The lightning flashed and I saw his face. The skin was loose and pale about his skull, bloated and crisscrossed with blue veins. Black weeds hung tangled in his hair, and his clothing was nothing more than muddy rags. His eyeballs had fallen too far back in their sockets, and it was clear now that the rotting smell was him.
Johnny was dead after all, but somehow still walking and talking.
“Old Man Carter struck an underground river,” Johnny said. Dark foam streamed from his shriveled lips as his lower jaw clacked. “The deep water pulled him right down and the current washed him all the way to K’n-yan. That’s where they found his body—on the shore of the sunless sea.”
I told Johnny to shut up. Tears streamed from my eyes even as the rain washed them away. His dead mouth kept on moving, and his words burned into my memories.
“They raised him up,” Johnny said. “Now he serves them. There is no greater honor.”
“I don’t want to hear any more—”
“He came for me,” Johnny said. “So they could raise me up too. Oh, you should see it. The towers of blue crystal, the domes bright as gold, alive with atomic fires. They move like angels in globes of light, drifting and flying and making love…they made us their slaves and now we’ll never have to fear death again. What’s there to be afraid of when you’ve already died? They raised us up, Ted! Come with me before it’s too late! Let them raise you up!”
Johnny’s hand came closer and I sl
ammed the window shut. I must have screamed because Ma and Pa came rushing into my room. Ma told me later they found me crying and drenched on the floor by the window, but I don’t remember that. They put me to bed and I lay in a fever for the next three days. I never told them about Johnny, or the things he said to me. I guess I figured nobody would believe me.
I never finished Johnny’s book. I couldn’t touch it anymore. Every time I tried, I’d see his swollen, rotting face on the page. “They raised him up!” He say it again in my dreams, or during moments of quiet contemplation. I started sneaking whiskey from my old man’s stash to dull my dreams and still my racing thoughts. I think Ma knew I was drinking, but she didn’t say a thing about it. The booze kept me calm.
A month later I dug through the attic and found that old copy of Weird Tales. I found the story that mentioned Tsathoggua. Supposedly it was a massive, toad-like entity who dwelled in a deep cavern beneath the earth during prehistoric ages. There was no description in that story of a fantastic underground city known as Tsath, but it did mention various pre-human races who worshipped the toad-god with sacrifices of living flesh. But this was just a story in a pulp magazine—the kind of publication my parents called “ungodly trash,” and would throw into the fireplace if they got half a chance.
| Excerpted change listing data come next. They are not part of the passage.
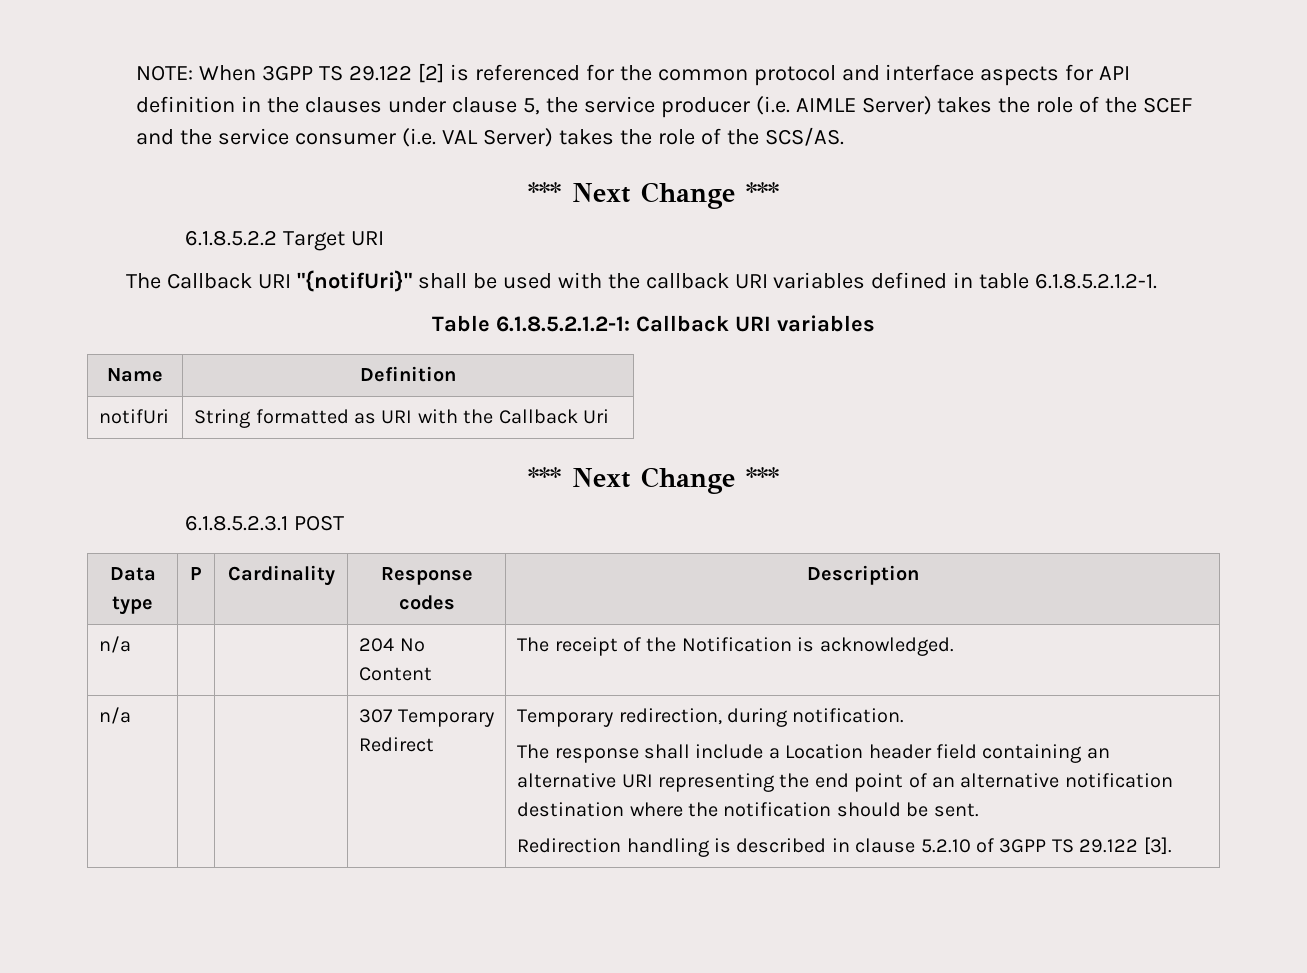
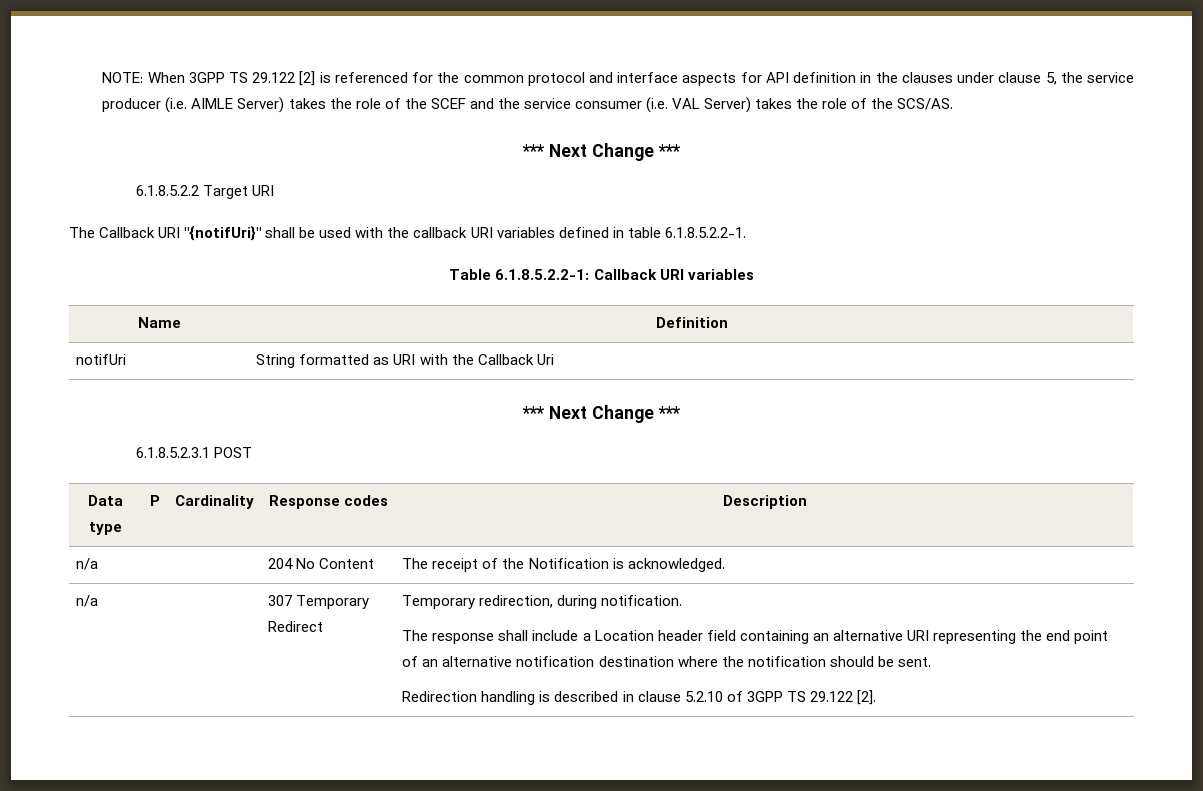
- The Callback URI "{notifUri}" shall be used with the callback URI variables defined in table 6.1.8.5.2.1.2-1.
+ The Callback URI "{notifUri}" shall be used with the callback URI variables defined in table 6.1.8.5.2.2-1.
- Table 6.1.8.5.2.1.2-1: Callback URI variables
+ Table 6.1.8.5.2.2-1: Callback URI variables
- Redirection handling is described in clause 5.2.10 of 3GPP TS 29.122 [3].
+ Redirection handling is described in clause 5.2.10 of 3GPP TS 29.122 [2].

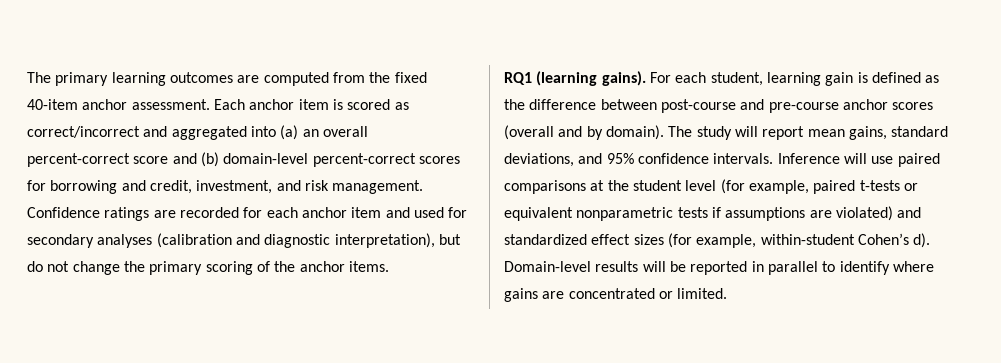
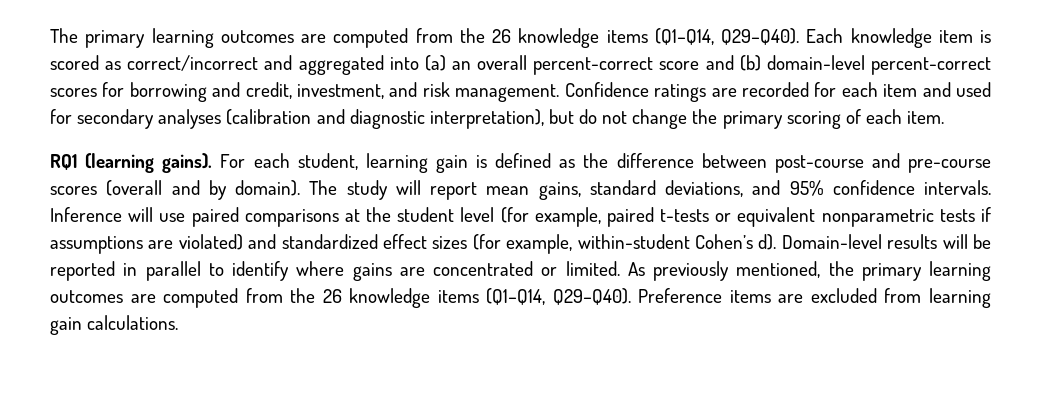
- The primary learning outcomes are computed from the fixed 40-item anchor assessment. Each anchor item is scored as correct/incorrect and aggregated into (a) an overall percent-correct score and (b) domain-level percent-correct scores for borrowing and credit, investment, and risk management.
+ The primary learning outcomes are computed from the 26 knowledge items (Q1–Q14, Q29–Q40). Each knowledge item is scored as correct/incorrect and aggregated into (a) an overall percent-correct score and (b) domain-level percent-correct scores for borrowing and credit, investment, and risk management.
- Confidence ratings are recorded for each anchor item and used for secondary analyses (calibration and diagnostic interpretation), but do not change the primary scoring of the anchor items.
+ Confidence ratings are recorded for each item and used for secondary analyses (calibration and diagnostic interpretation), but do not change the primary scoring of each item.
- For each student, learning gain is defined as the difference between post-course and pre-course anchor scores (overall and by domain).
+ For each student, learning gain is defined as the difference between post-course and pre-course scores (overall and by domain).
+ As previously mentioned, the primary learning outcomes are computed from the 26 knowledge items (Q1–Q14, Q29–Q40). Preference items are excluded from learning gain calculations.

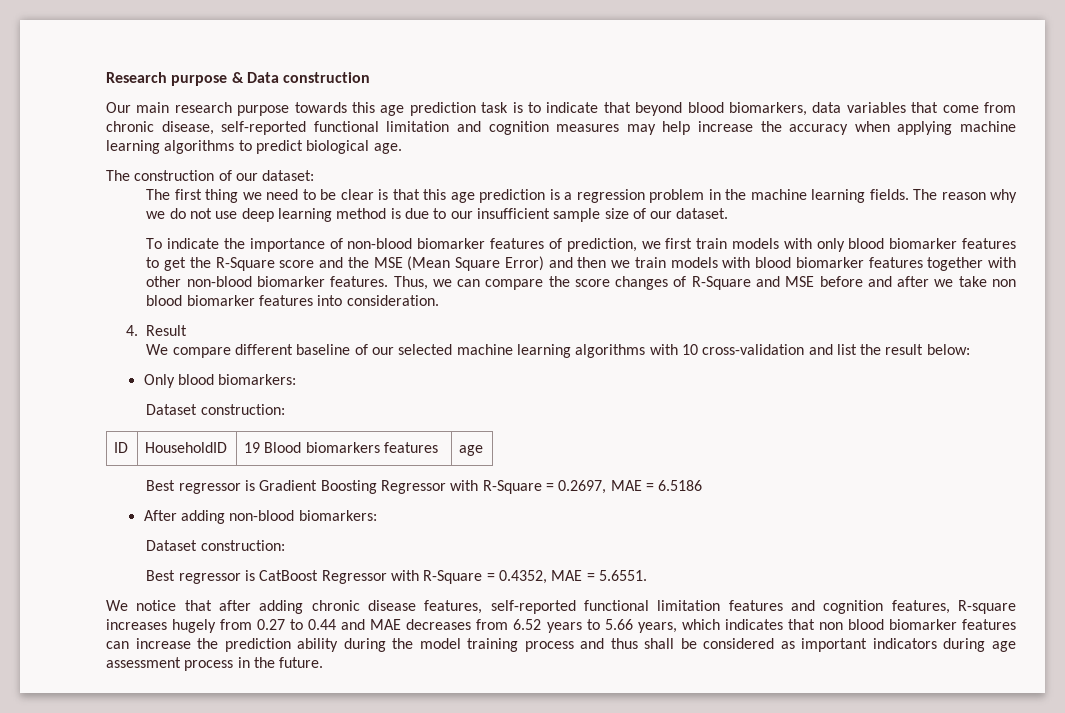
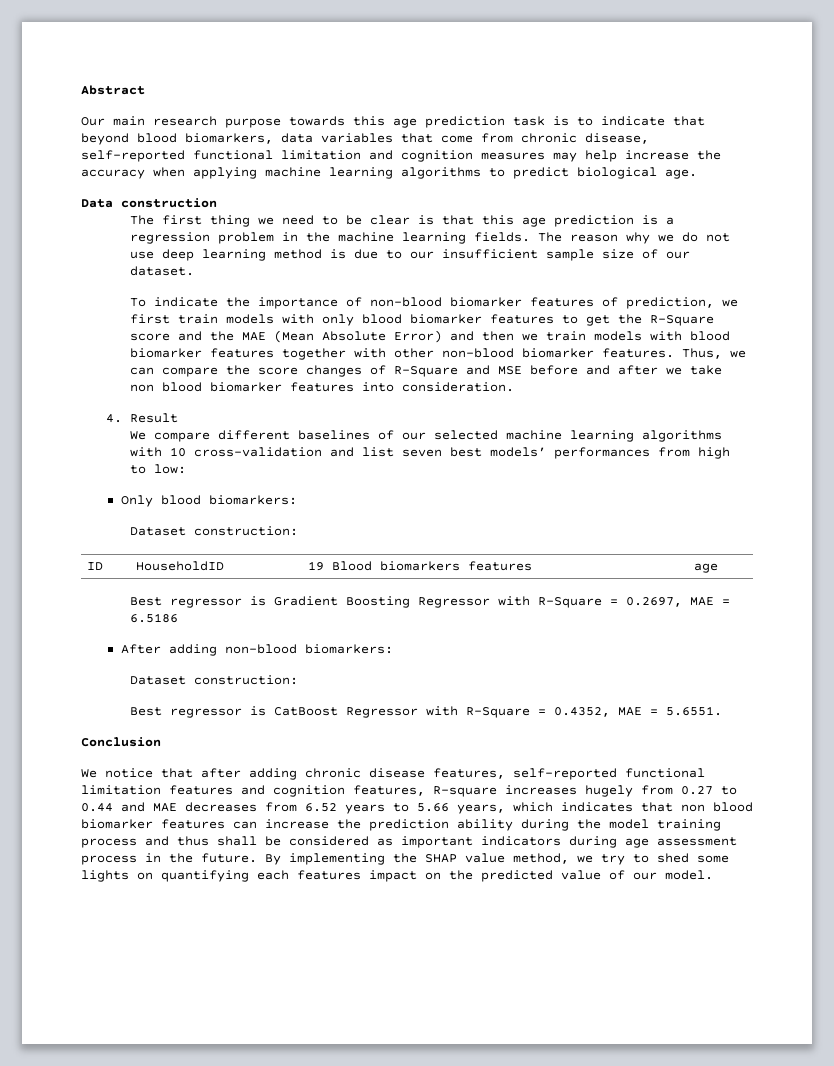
- Research purpose & Data construction
+ Abstract
- The construction of our dataset:
+ Data construction
- To indicate the importance of non-blood biomarker features of prediction, we first train models with only blood biomarker features to get the R-Square score and the MSE (Mean Square Error) and then we train models with blood biomarker features together with other non-blood biomarker features.
+ To indicate the importance of non-blood biomarker features of prediction, we first train models with only blood biomarker features to get the R-Square score and the MAE (Mean Absolute Error) and then we train models with blood biomarker features together with other non-blood biomarker features.
- We compare different baseline of our selected machine learning algorithms with 10 cross-validation and list the result below:
+ We compare different baselines of our selected machine learning algorithms with 10 cross-validation and list seven best models’ performances from high to low:
+ Conclusion
+ By implementing the SHAP value method, we try to shed some lights on quantifying each features impact on the predicted value of our model.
By winter I had convinced myself that Johnny’s visit had been only a nightmare. I walked by the pond and it was frozen over, as it always was during the cold months. It seemed harmless under all that ice. I tried again but still couldn’t finish the Tarzan book Johnny had given me. Eventually I dropped it into the fireplace, along with that copy of Weird Tales. I thought maybe burning them both would end my nightmares, and it worked for a while.
On the day I turned eighteen the local draft board let me know I was going to fight Nazis in Europe. The States had joined the war two years previous, and things weren’t going too well over there. Sixteen young men from Ellot County entered the service that month, although some had volunteered for duty. It didn’t matter—willingly or unwillingly—we shipped off to basic training, then to the battlefields of France.